Tuesday, November 18, 2008

Big pharma jittery

Obama will try to sever ties to big lobbyists and reduce drug prices, or so he says. The Economist (as is so often the case) acts as the Cassandra:

FOR many years America has been the heart and soul of the pharmaceuticals business. The adoption of price controls and government-run health systems in Europe, where the industry began, led many drugs firms to pitch their tents in the land of the free market. Keen to encourage innovation and suspicious of big government (until recently, anyway), America has allowed drugs companies to price their wares more or less as they please. As a result, over half of the leading firms’ profits come from America alone.

So it might seem odd to suggest that the industry’s future now lies in the developing world... If growth is the carrot luring the drugs giants into emerging markets, the stick is the change in regulatory outlook in America from friendly to possibly frosty.
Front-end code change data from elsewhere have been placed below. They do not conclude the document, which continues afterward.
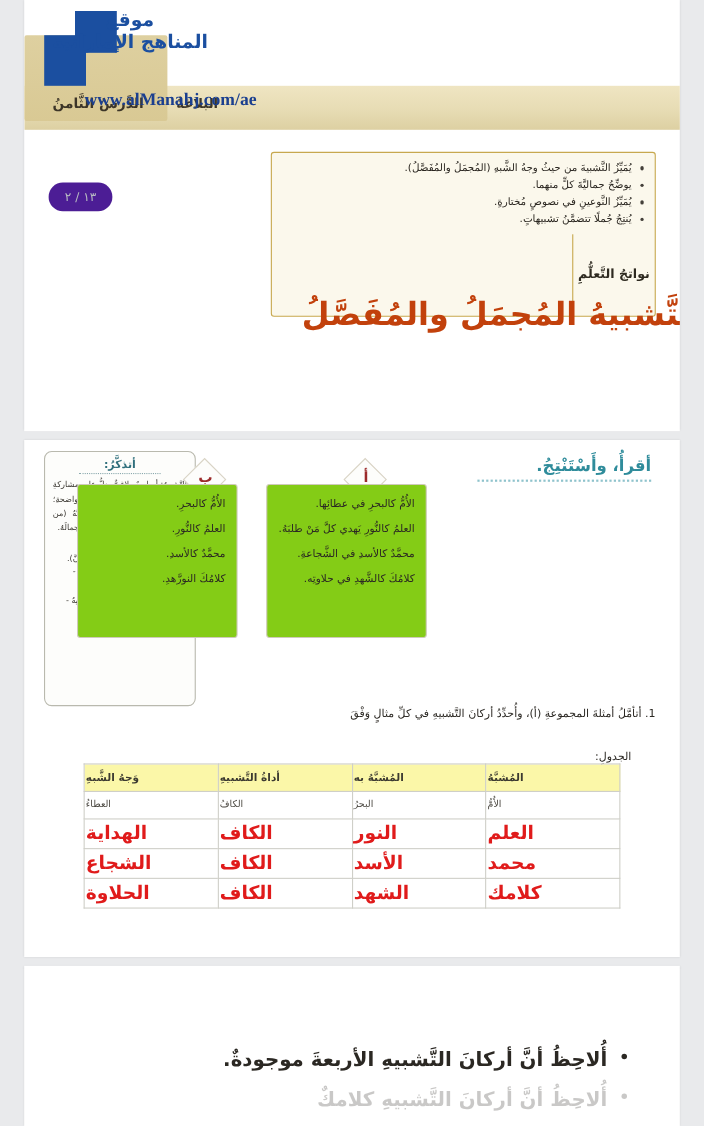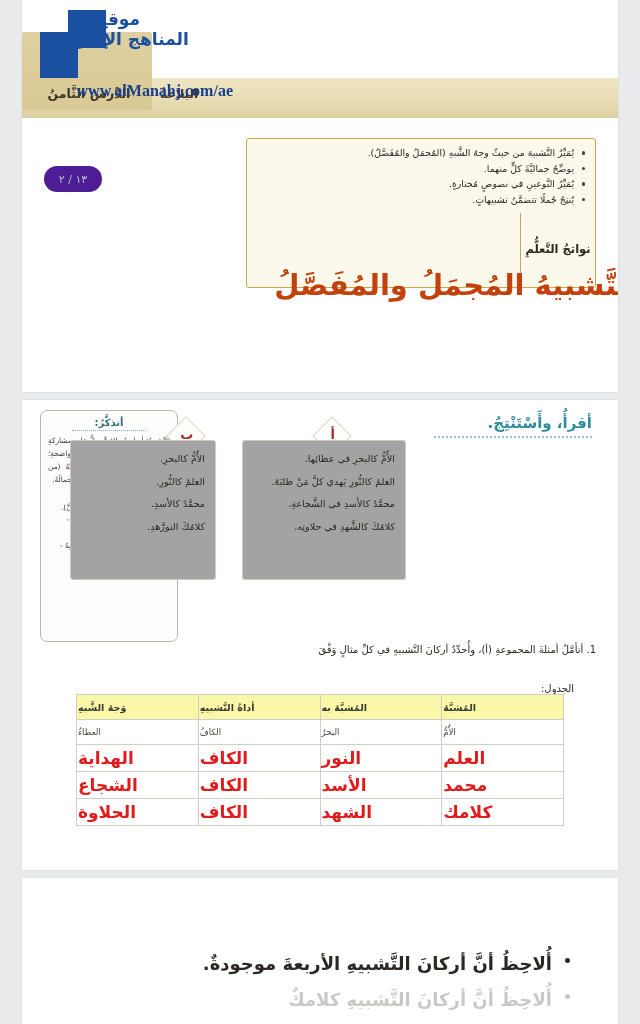--- a/index.html
+++ b/index.html
@@ -279,7 +279,7 @@
     position: absolute;
     border: 1px solid #cfcabb;
     border-radius: 3px;
-    background: #a3a3a3;
+    background: #84cc16;
     box-sizing: border-box;
     padding: 7px 10px;
   }

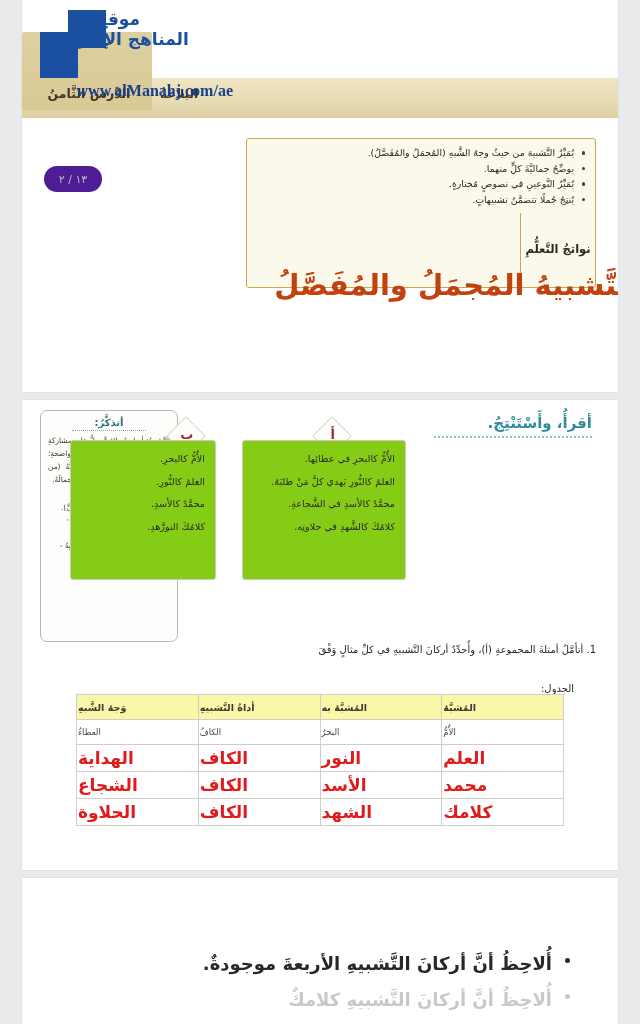--- a/index.html
+++ b/index.html
@@ -283,7 +283,7 @@
     box-sizing: border-box;
     padding: 7px 10px;
   }
-  #box-a { top: 40px; left: 220px; width: 164px; height: 140px; }
+  #box-a { top: 40px; left: 220px; width: 146px; height: 140px; }
   #box-b { top: 40px; left: 48px;  width: 146px; height: 140px; }
   .grp-line {
     font-size: 9.6px;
The industry is concerned that Barack Obama, once in office, might allow cheap drugs to be imported from Canada or force Medicare, the government health-care system for the old and disabled, to negotiate big discounts with drugs firms. Peter Lawyer of Boston Consulting Group estimates that the latter reform alone could reduce the industry’s American revenues by 3-10%.


Last, but not least, the word is out that Obama is "gonna take 'em guns from us" and gun sales in the South are going through the roof.